自分を責めずに、ゆるく考えていくことが、片付けるためのコツです。
呼吸について
片付けを始めることを意識的にするためには、自己効力感が大切です。
自己効力感とは、ある環境下における必要な行動をうまく遂行できるイメージが湧き、自身の可能性を信じられる感覚のこと。
片付けが上手くいかない人は、この自己効力感が下がってしまい、片付けに対して無力感しか感じなくなっている人が多いです。
「また片付けができなかった。いつもそうだし、まぁいっか。」と諦めてしまう。そうならないために、片付けのやる気、自己効力感を上げる方法があります。
それは、“呼吸”を制御することです。
やり方は超簡単で、自分の呼吸を1.1倍速で行うだけです。
人は1分間に12回〜18回呼吸をしていますが、これを1.1倍速でやるように自分に命令をして、呼吸回数をコントロールしてみましょう。
これをやることで、自分の命令で適切な呼吸を自分にさせているという感覚になれます。
そして、自分は必要な行動を上手にできているという知覚は、自己効力感を高めてくれます。
ちなみに、呼吸の速さを変えてみるのも効果的な方法で、1.2倍速などに早めてみるのもアリです。

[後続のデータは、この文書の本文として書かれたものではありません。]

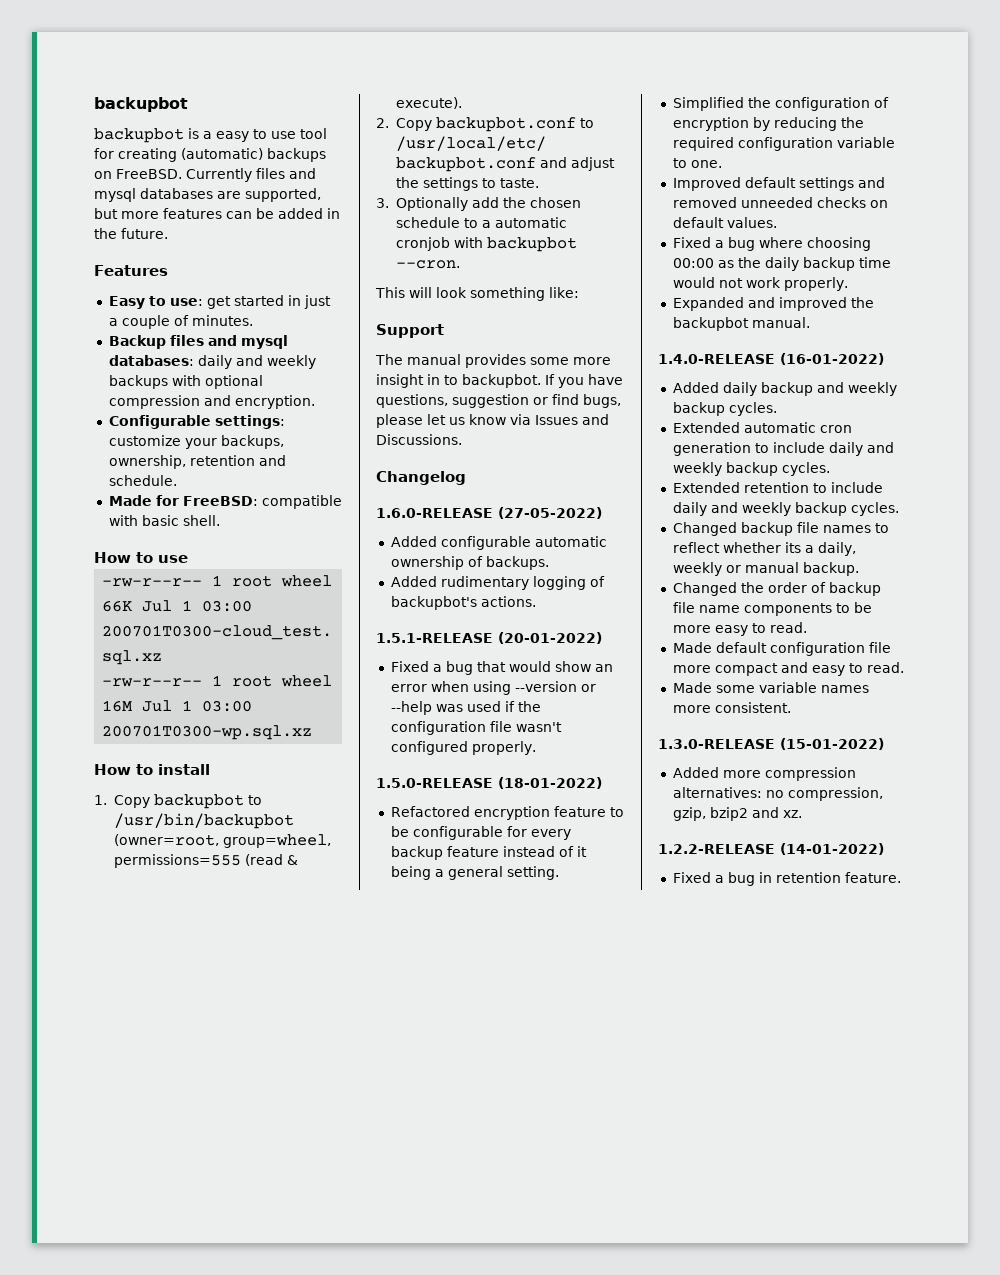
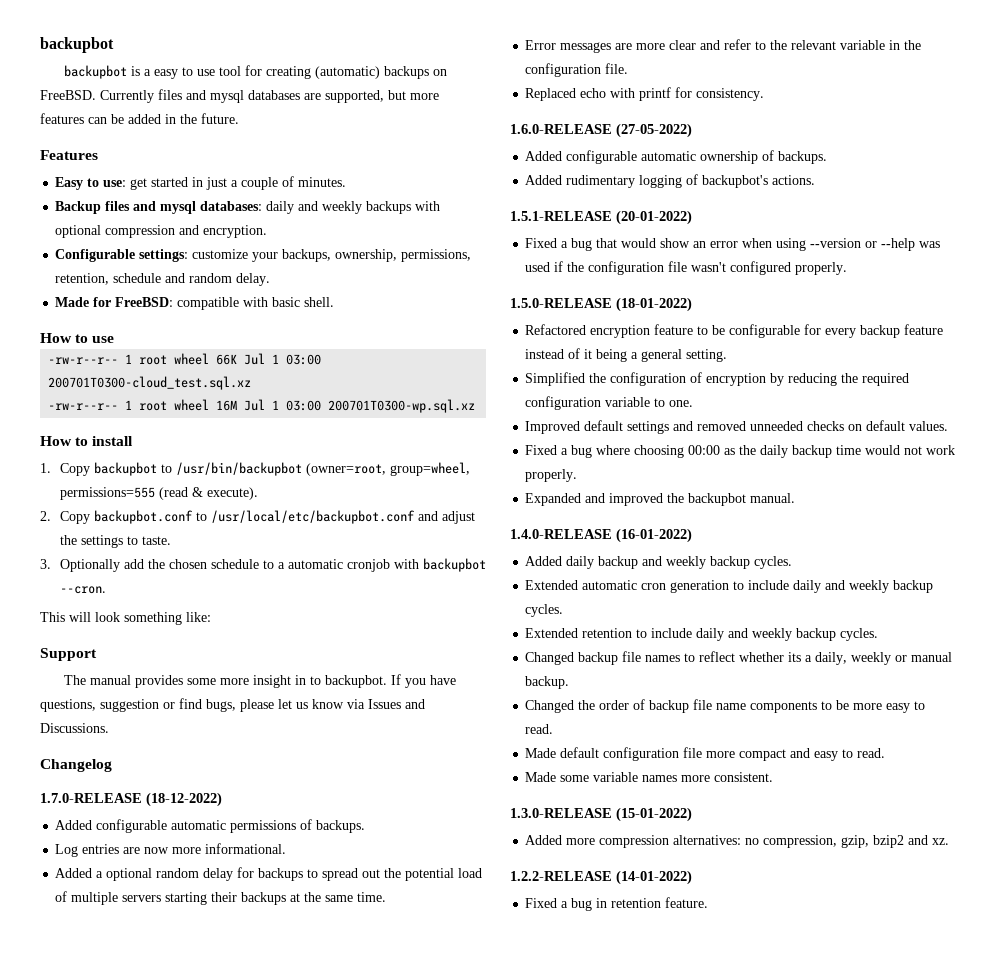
- Configurable settings: customize your backups, ownership, retention and schedule.
+ Configurable settings: customize your backups, ownership, permissions, retention, schedule and random delay.
+ 1.7.0-RELEASE (18-12-2022)
+ Added configurable automatic permissions of backups.
+ Log entries are now more informational.
+ Added a optional random delay for backups to spread out the potential load of multiple servers starting their backups at the same time.
+ Error messages are more clear and refer to the relevant variable in the configuration file.
+ Replaced echo with printf for consistency.

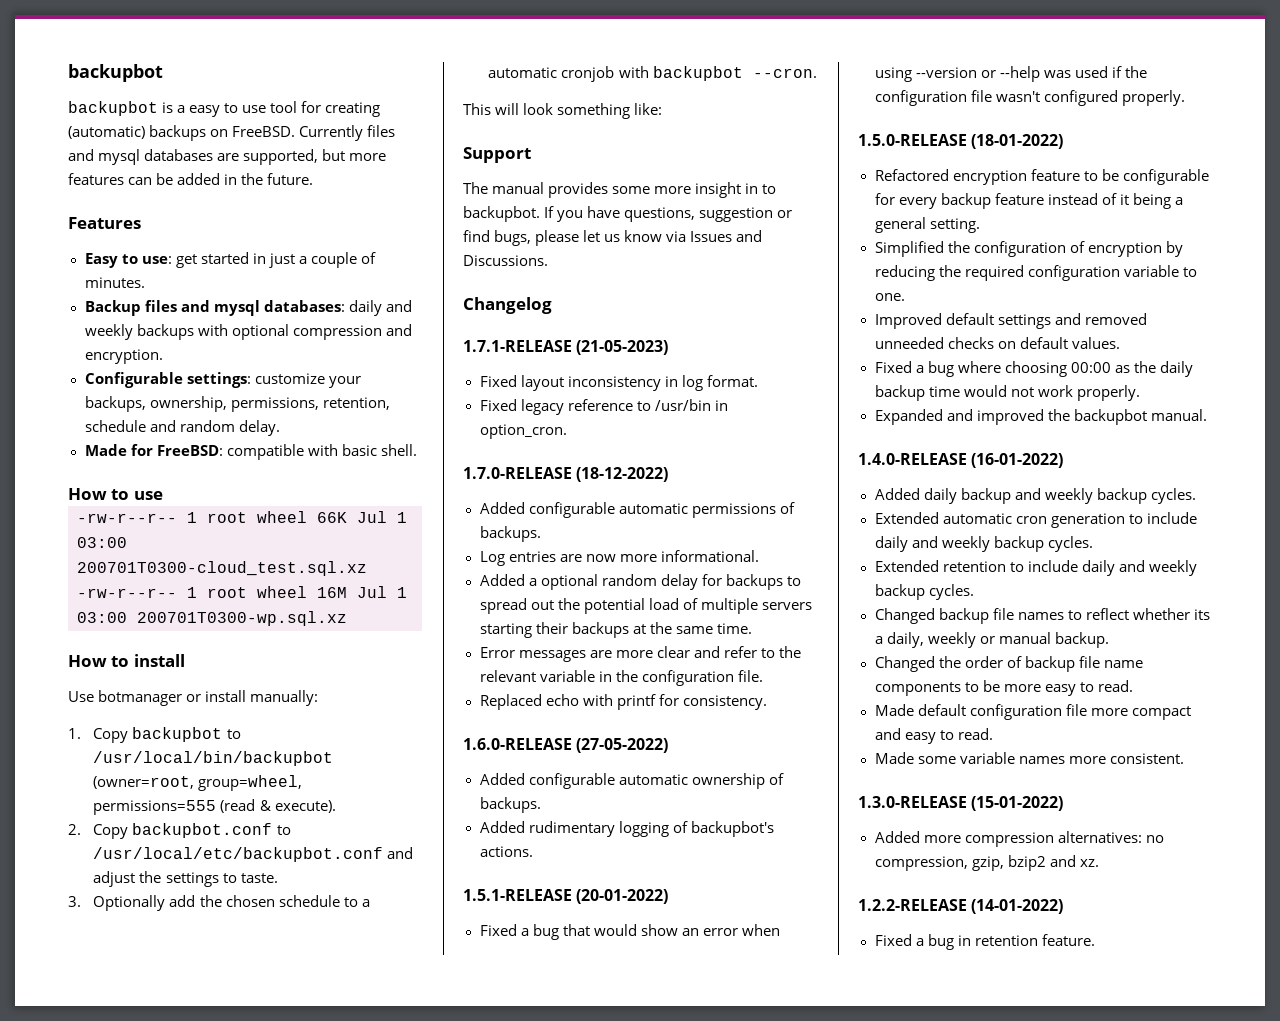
+ Use botmanager or install manually:
- 1. Copy backupbot to /usr/bin/backupbot (owner=root, group=wheel, permissions=555 (read & execute).
+ 1. Copy backupbot to /usr/local/bin/backupbot (owner=root, group=wheel, permissions=555 (read & execute).
+ 1.7.1-RELEASE (21-05-2023)
+ Fixed layout inconsistency in log format.
+ Fixed legacy reference to /usr/bin in option_cron.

呼吸により自己効力感がアップしている感覚を持てれば、他の様々なものに邪魔されることなく、目の前の片付けに集中することができるようになるそうです。
簡単な方法なので、とりあえずやってみましょう!
もし効果があればラッキーですよね。
以上、今回は大島信頼(おおしま のぶより)さんの著書「片付けられない自分が今すぐ変わる本」を紹介してきました。具体的な片付けの手順よりも心理的な話が多いのが意外ですよね。
本書をより詳しく知りたいと思った方は、ぜひ手に取ってみてください。